Not if we keep blindly piling on like this


----------



## jw (Dec 21, 2001)

*Re: Re: pretty much the same here*



johnlew said:


> *
> 
> I have a client who moved to Chapel Hill from Milw. and I've been kidding him...thought maybe you got some stuff in VA. *


Man I wish it would snow! Spent 10 years in Colorado mtns. where it was white on the ground at least 8 mos a year. VA is like living in no-mans land. It's not warm enough, it get's too cold, but doesn't snow.

The house I bought came w/ a snow blower. After all these years I've got winter power tools!!! And I can't even use em yet.

SNOW SNOW SNOW


----------



## ZBB 325Ci (Dec 19, 2001)

My brother lives in Boulder -- he absolutely loves it -- especially with the snow coming and going.

I'm in Atlanta and had 4'' on the ground this morning -- supposed to melt off tomorrow. Gotta love the DSC on the car -- it was working perfectly on the way in this morning - came on a couple of times!


----------



## jw (Dec 21, 2001)

Boulder isn't the mtns. It's the foothills. And great weather because of it. I lived in Breckenridge. Altitude 9603 ft. above sea level. When it snows in October, it melts sometime during May or June.

Saw many bimmers in the mountains. All of them were xi's. I had considered one a few years back, but they weren't making them at the time.

4WD truck or SUV is the only way to travel in CO.

SNOW SNOW SNOW


----------



## Ausgang (Jan 4, 2002)

*That view is care of Othmar Ammann*

Hey Fuse!

Happy New Year.

Was wondering how you've been. Your ears were probably ringing a few weeks back when Gilbert and I got together in midtown for dinner one night. We were wondering how you've been.

You can thank Othmar Ammann for that view you are enjoying from the G.W. Bridge during your 'Mini-Van' days. He was the Engineer for the project, and back in those days there was considerable resistance he had to overcome to use a design that permits passengers in vehicles to appreciate that view from a 3,500 ft main span. (Remember, that was 1931) Incidentally, the lower roadway is (tongue-in-cheek) refered to as the 'Martha Washington', as it was added later.

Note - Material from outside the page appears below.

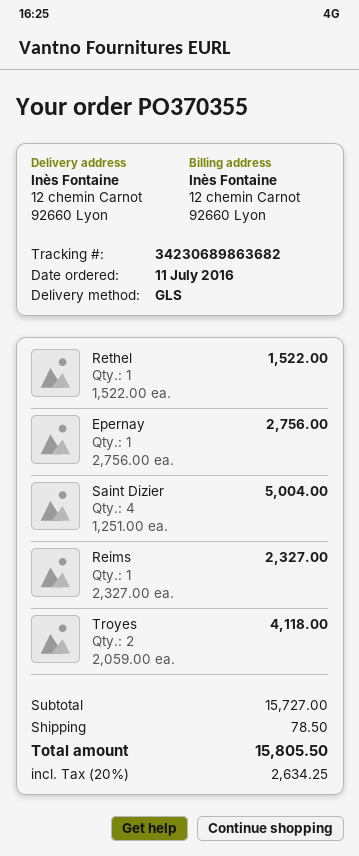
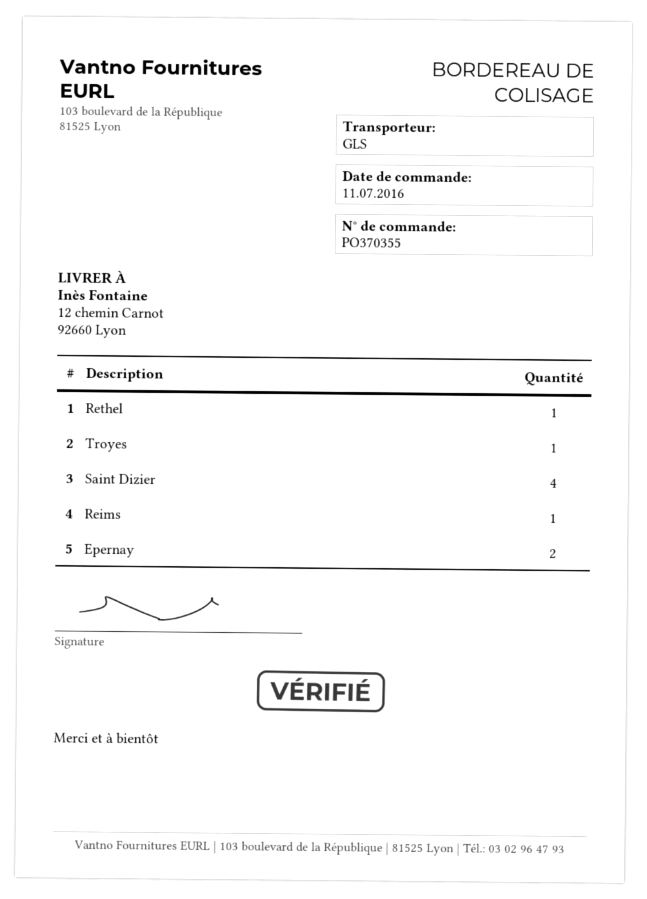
Epernay: 1 -> 2
Troyes: 2 -> 1

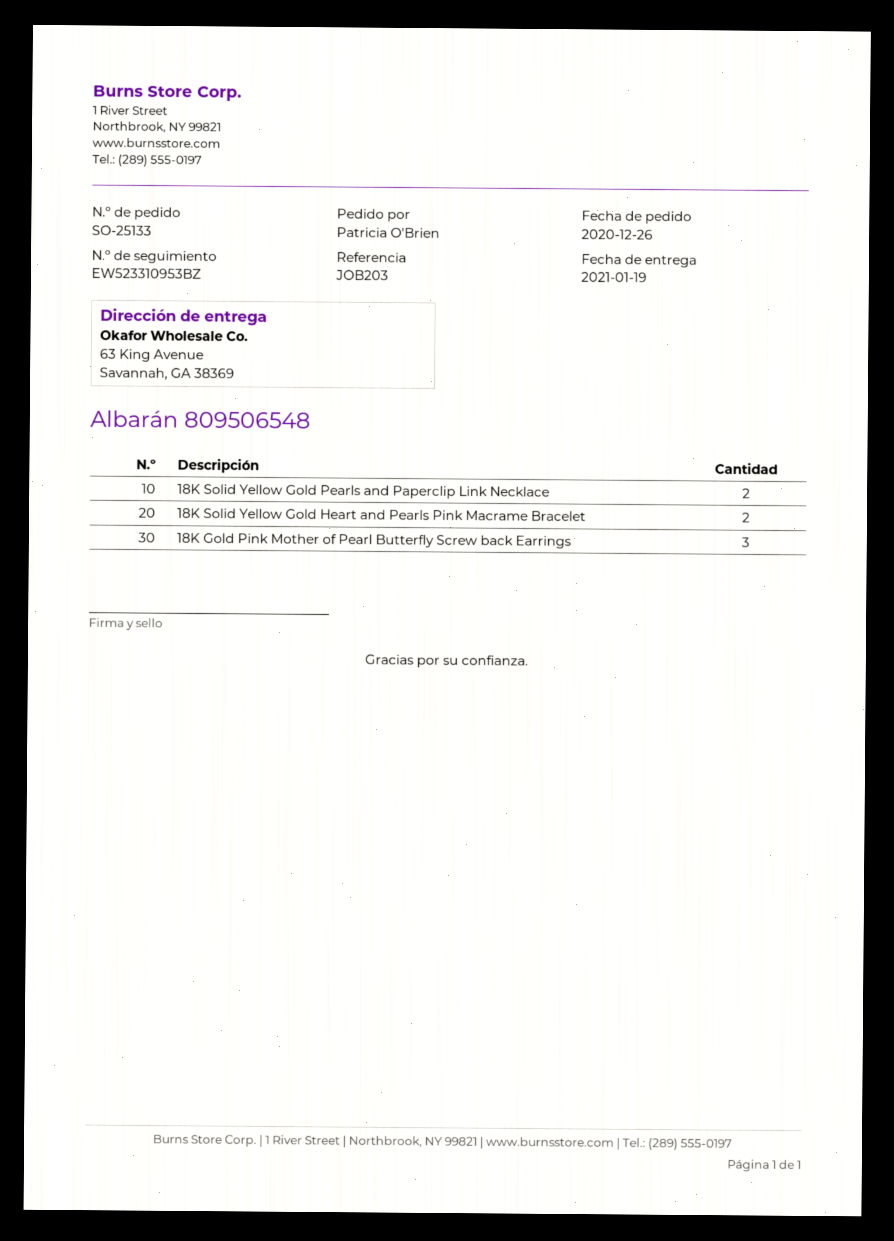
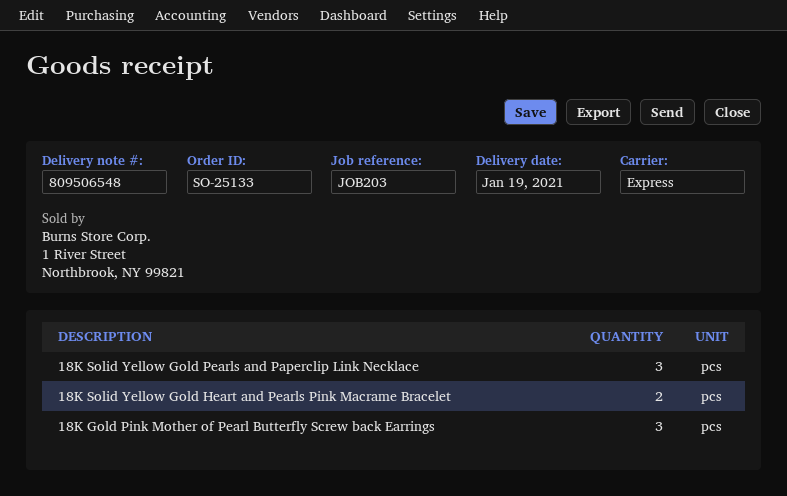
18K Solid Yellow Gold Pearls and Paperclip Link Necklace: 2 -> 3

Back to the present, if you look down from your lofty tower in Times Square and happen to see a familiar looking 'oldster' in an American Bridge hardhat down in the hole ----- that could be me. Our latest TS project is 300 Madison Avenue.

Glad to see your missionary work with the wife has been going so well.

-Aus


----------



## fuselier (Dec 23, 2001)

Ausie, baby, you you doin'?

300 Madison Ave. isn't TImes Square. What in the bejesus are you talking about?

What cross street is 300 Mad?

I'm at 53rd and Park.

Back in the Princess the last couple of days. Much better. Although I don't realy mind the van much. One just has to put oneself in the frame of mind that the present drive will be a cushy, relaxed affair, not a performance binge.

For cruising in leg-stretching, roomy comfort, it's not half bad....


----------



## MikeW (Dec 20, 2001)

*Mad & 42nd*

There a building going up at Mad & 42nd.  I bet that's where he is.


----------



## Ausgang (Jan 4, 2002)

Mike's right. About once a week you can find me in that big hole on 42nd street. I didn't realize big-daddy Fuse was cruising Park Avenue these days. I thought he was roughing it with the rest of us.


----------



## AF (Dec 21, 2001)

*Fuse I know how you feel !!!*

Today I had to go home and give the bimmer to the wife because her Odyssey died 

It ends up the battery went dead because my kids left 2 map lights on all night.

I didn't want to leave her with the Odyssey in case she had another problem so we did a switch of cars.

I am getting a little tired of a minivan (thouhg it is a very good driviing one) and if it wasn't for the fact that shes love her Odyssey, I would trade it in tomorrow for an Acura TL

Oh well . . . I guess maybe next year !!


----------